Front-end code edit data:
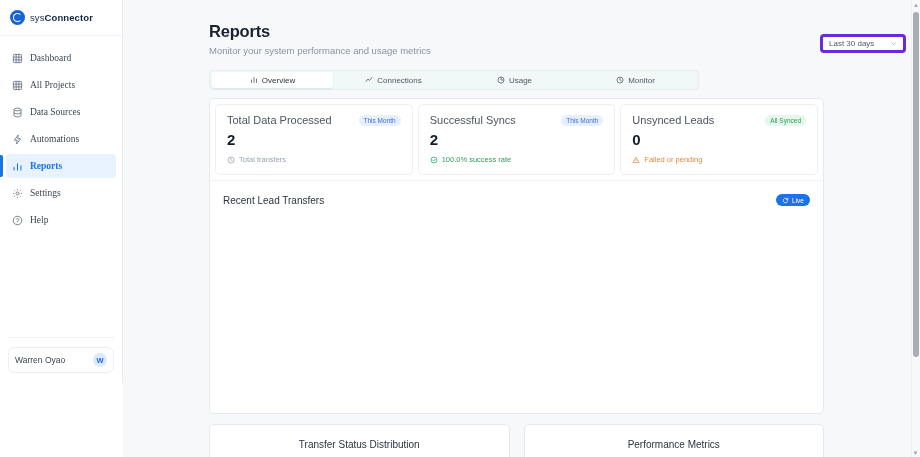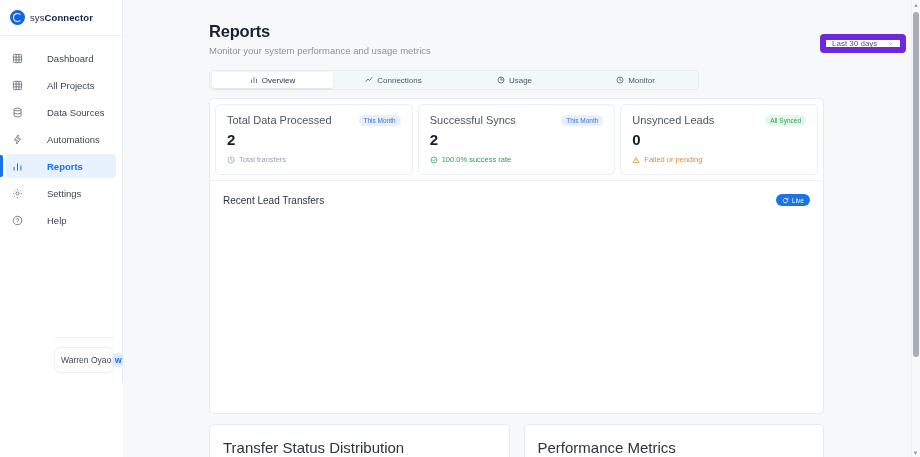"Last 30 days" .range-select { border: 6px solid #6d28d9 -> 3px solid #6d28d9 }
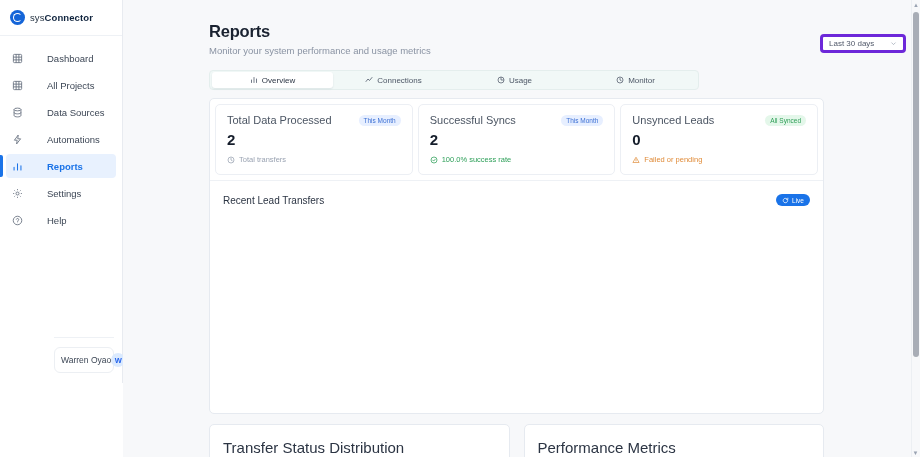"Dashboard" .nav-item { font-family: none -> Liberation Serif, serif; gap: 24px -> 7px }
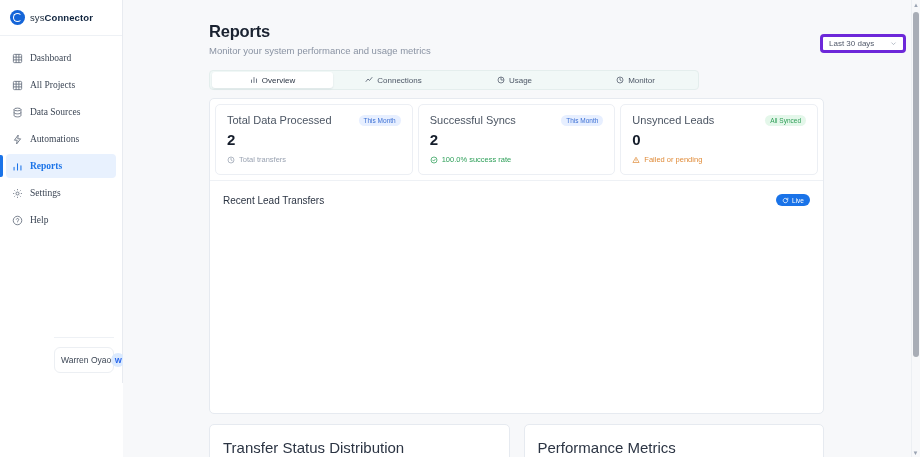"Warren Oyao" .sidebar-footer { margin-left: 46px -> none }
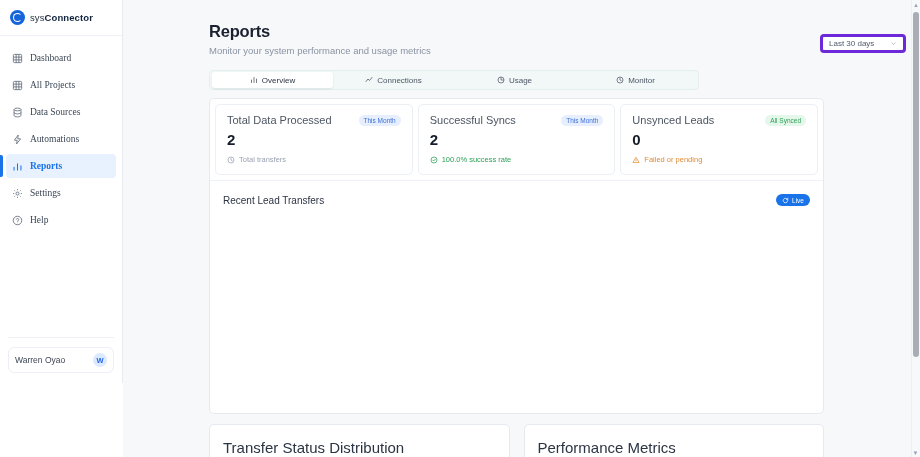"Transfer Status Distribution" .bottom-title { font-size: 15px -> 10px; text-align: none -> center }
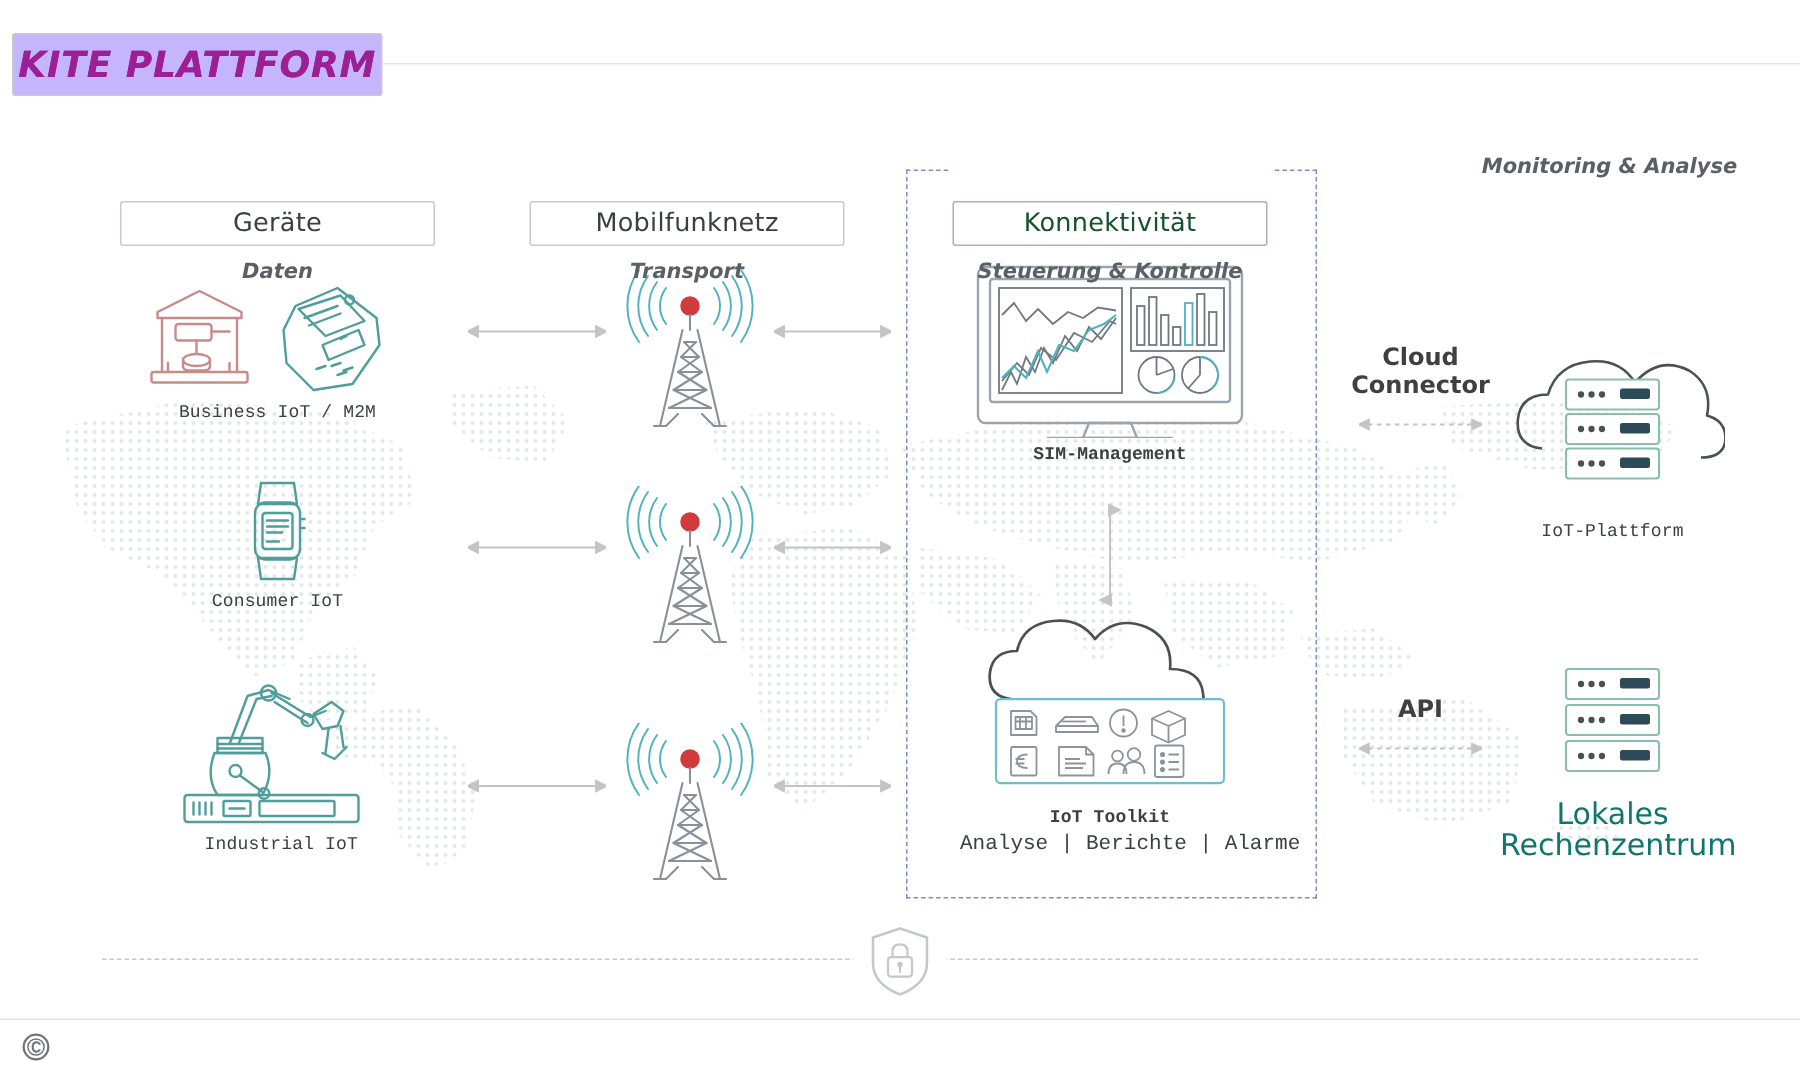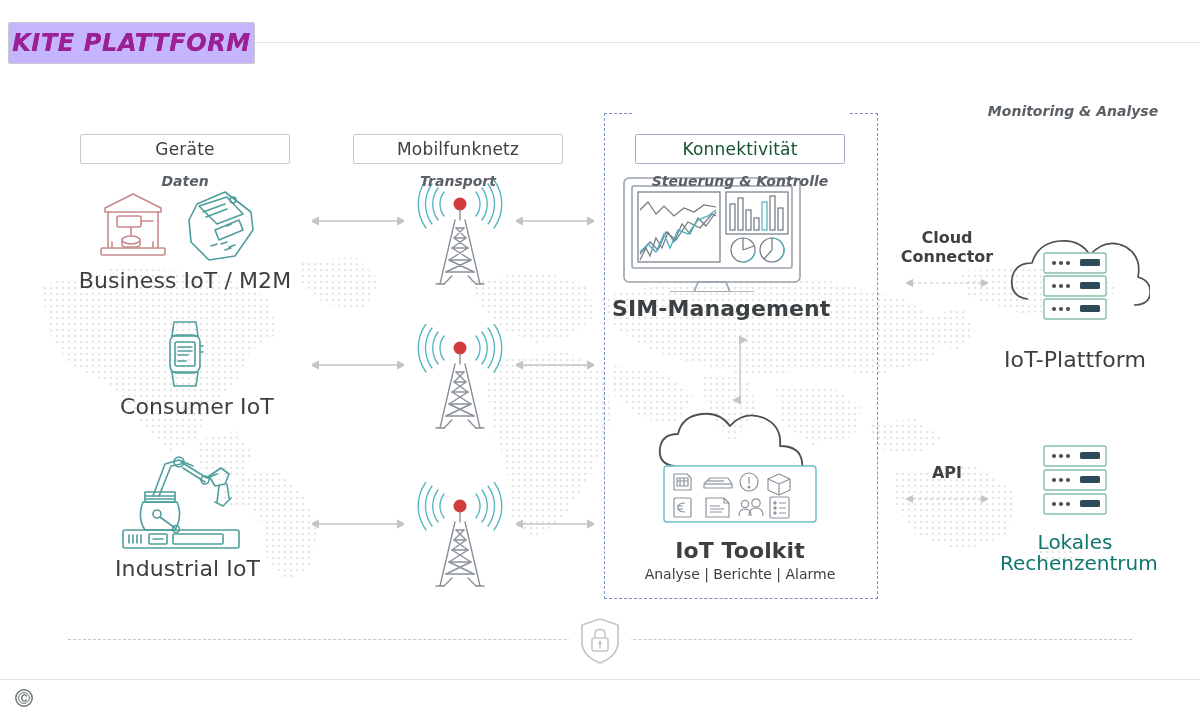"Business IoT / M2M" .node .label.big { font-family: none -> Liberation Mono, monospace; font-size: 22px -> 12px }
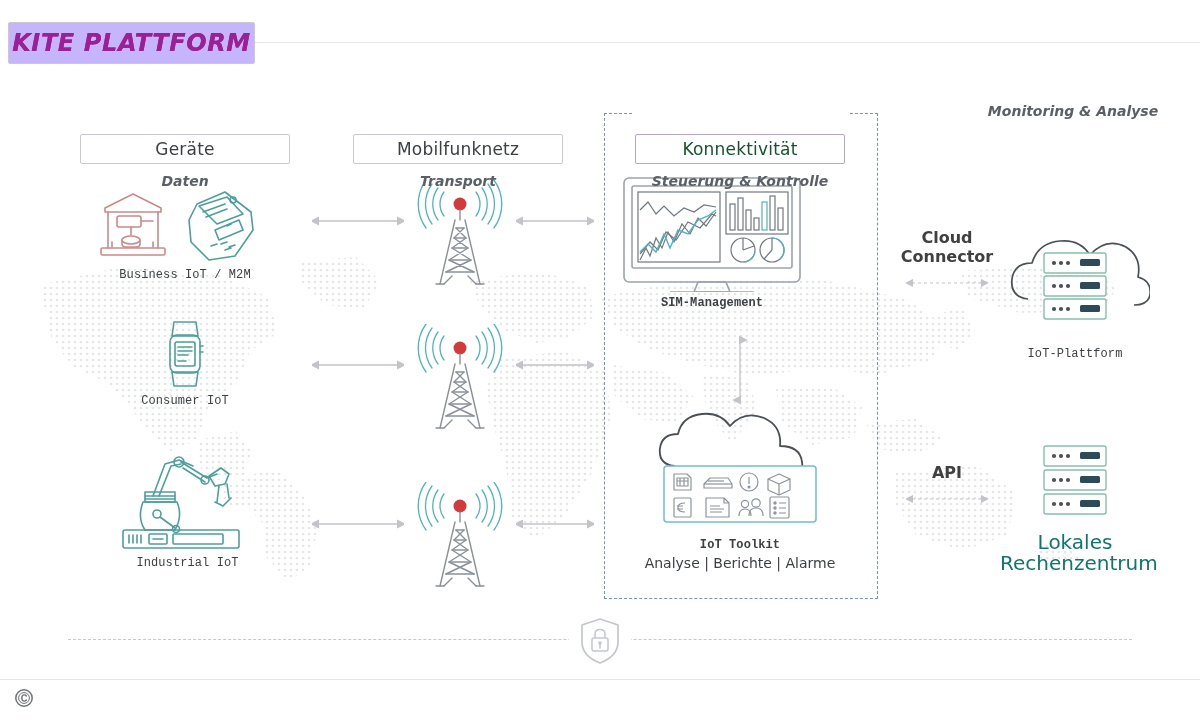"SIM-Management" div.node { left: 612px -> 640px }
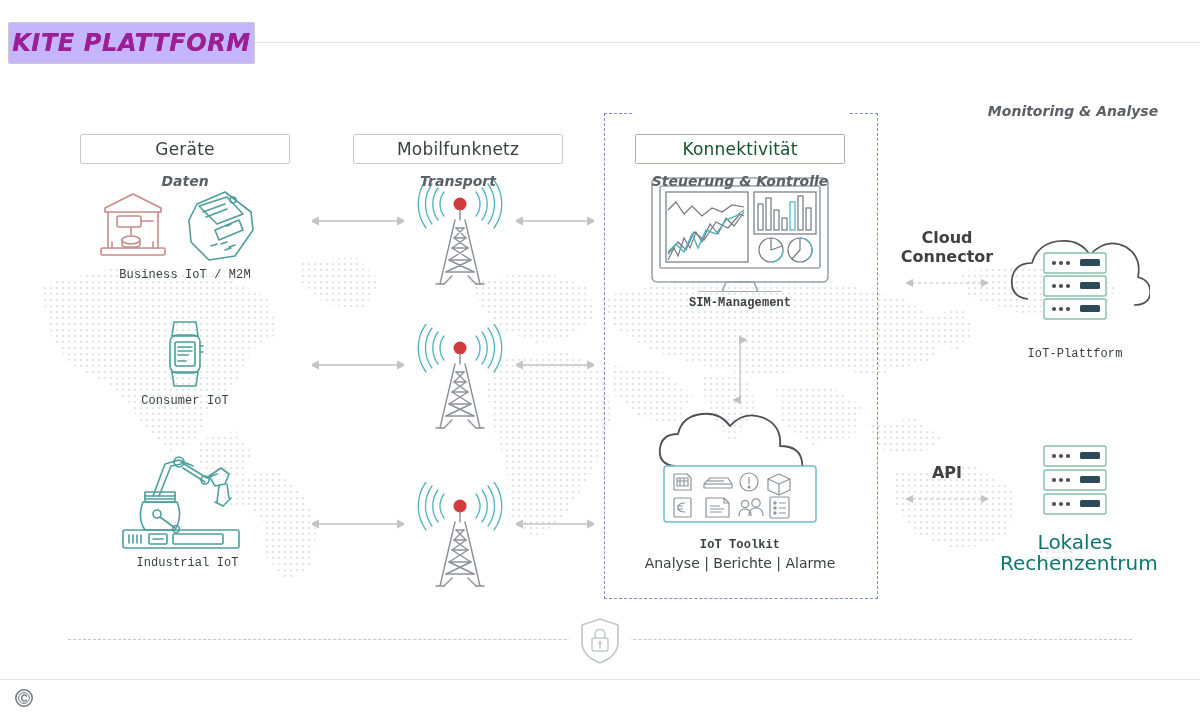"Analyse | Berichte | Alarme" .node .sublabel { font-family: none -> Liberation Mono, monospace }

— PROBLEM TO WORK ON —
Write out every record above exactly, leaving no picture in the result.

— ANSWER BELOW —
"Last 30 days" .range-select { border: 6px solid #6d28d9 -> 3px solid #6d28d9 }
"Dashboard" .nav-item { font-family: none -> Liberation Serif, serif; gap: 24px -> 7px }
"Warren Oyao" .sidebar-footer { margin-left: 46px -> none }
"Transfer Status Distribution" .bottom-title { font-size: 15px -> 10px; text-align: none -> center }
"Business IoT / M2M" .node .label.big { font-family: none -> Liberation Mono, monospace; font-size: 22px -> 12px }
"SIM-Management" div.node { left: 612px -> 640px }
"Analyse | Berichte | Alarme" .node .sublabel { font-family: none -> Liberation Mono, monospace }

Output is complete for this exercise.